If a picture appears in the records, leave it out and transcribe the rest exactly.

[Records supplied — start]

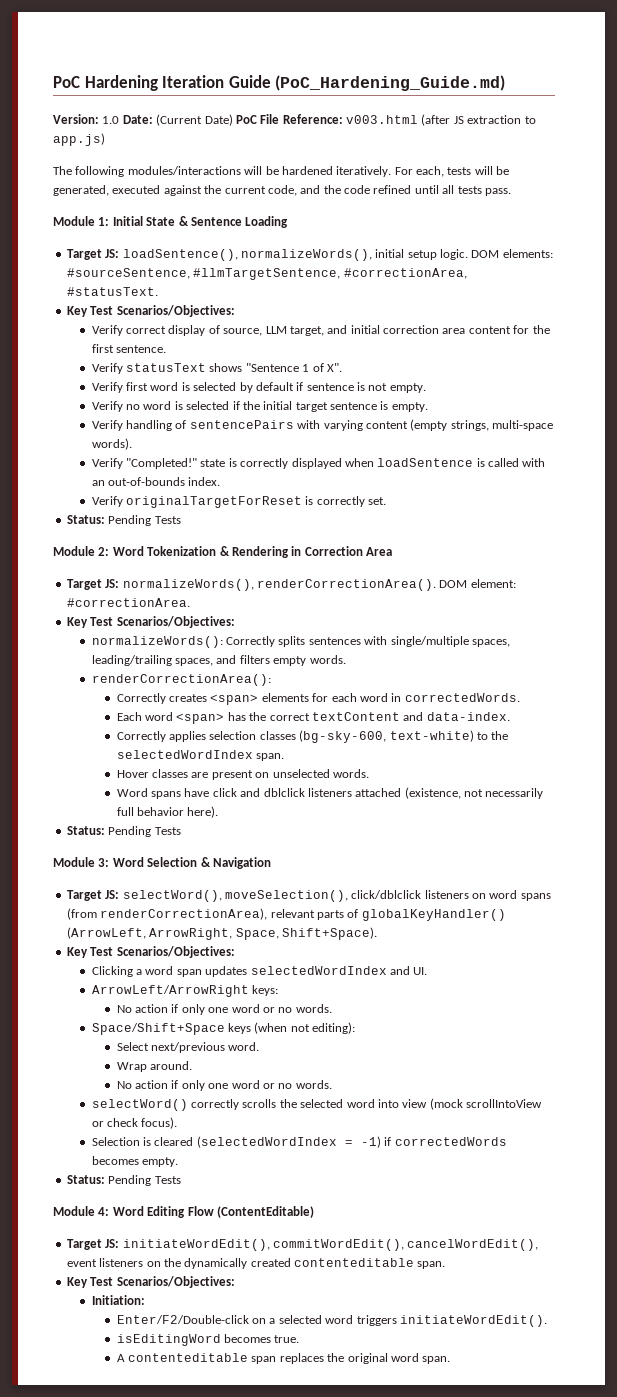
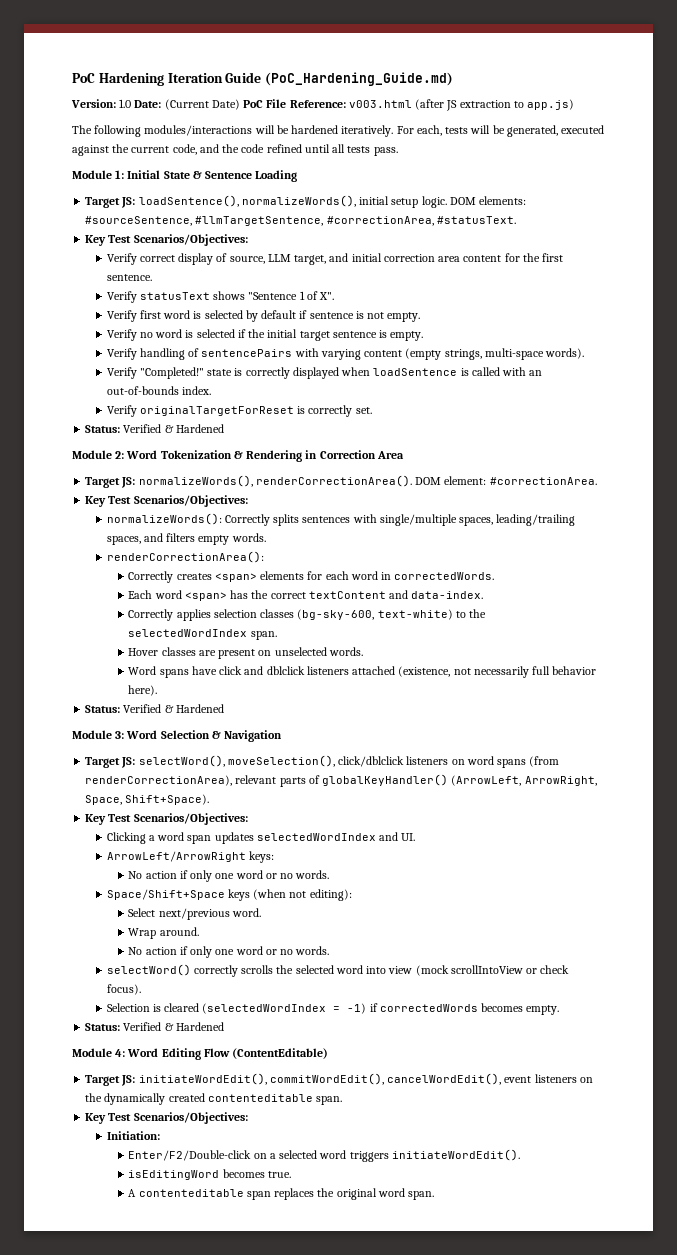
  Verify originalTargetForReset is correctly set.
- Status: Pending Tests
+ Status: Verified & Hardened
  Word spans have click and dblclick listeners attached (existence, not necessarily full behavior here).
- Status: Pending Tests
+ Status: Verified & Hardened
  Selection is cleared (selectedWordIndex = -1) if correctedWords becomes empty.
- Status: Pending Tests
+ Status: Verified & Hardened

[Records supplied — finish]

**Your response:**
  Verify originalTargetForReset is correctly set.
- Status: Pending Tests
+ Status: Verified & Hardened
  Word spans have click and dblclick listeners attached (existence, not necessarily full behavior here).
- Status: Pending Tests
+ Status: Verified & Hardened
  Selection is cleared (selectedWordIndex = -1) if correctedWords becomes empty.
- Status: Pending Tests
+ Status: Verified & Hardened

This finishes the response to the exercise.